PREVIOUSLY

A lawyer representing the owners of the Royal Crest Mobile Home park said in a lengthy letter sent to the Fortuna City Council that the upcoming moratorium on mobile home lot rent increases was unnecessary and could lead to “costly and unwanted” litigation.

The attorney, Anthony Rodriguez, said that a rent increase planned for January 1, 2026 was already tied to the Consumer Price Index at 2.49%. Both advocates for the Rent Stabilization Ordinance (RSO) and the owners have agreed that any future raises in rent will be tied to the CPI, though the Save Our Seniors prefer that lot rents only go up 75% of the CPI. 

The moratorium would stop the owners from implementing that January increase unless the RSO is adopted before then. 

Rodriguez also said that the owners have “promised” not to raise the rent again until January 2027, and threatened to ditch a rent credit program for their residents if the moratorium is passed on Monday. 

But one of the main issues facing the park, says Rodriguez, is that the park’s operating costs have increased about 89% since 2013, while the CPI has only increased 37%. He also claims that the owners have invested almost $900,000 into the park’s infrastructure and cited a court case (Sierra Lake Reserve v.

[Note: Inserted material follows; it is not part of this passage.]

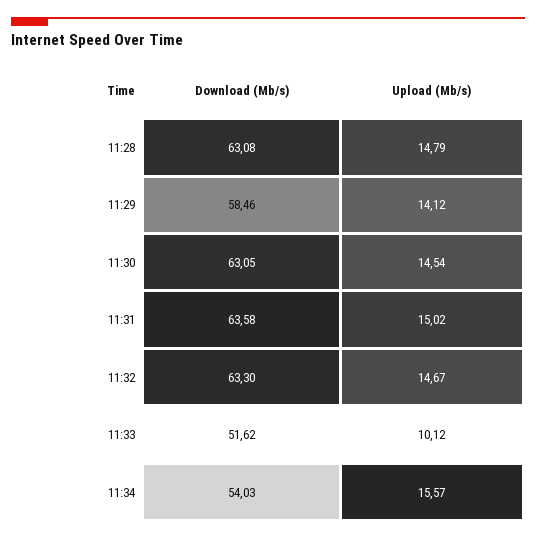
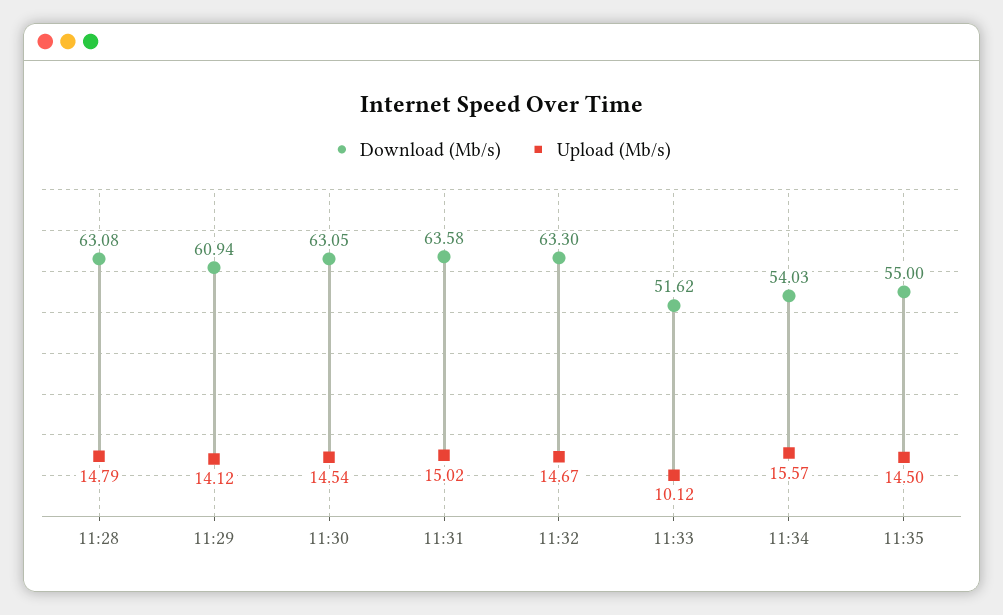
Download (Mb/s), 11:29: 58.46 -> 60.94
Download (Mb/s), 11:35: none -> 55
Upload (Mb/s), 11:35: none -> 14.5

City of Rockland) that says that park owners are entitled to make a fair return on their investments. 

“I can assure the Council that these are issues that can result in litigation lasting many years, resulting in unwanted stress and expense for all concerned,” Rodriguez said. “…If the parties are willing to agree to a long-term plan regarding rent increases at Royal Crest, my clients are willing to waive their right to pursue litigation in each of these issues.”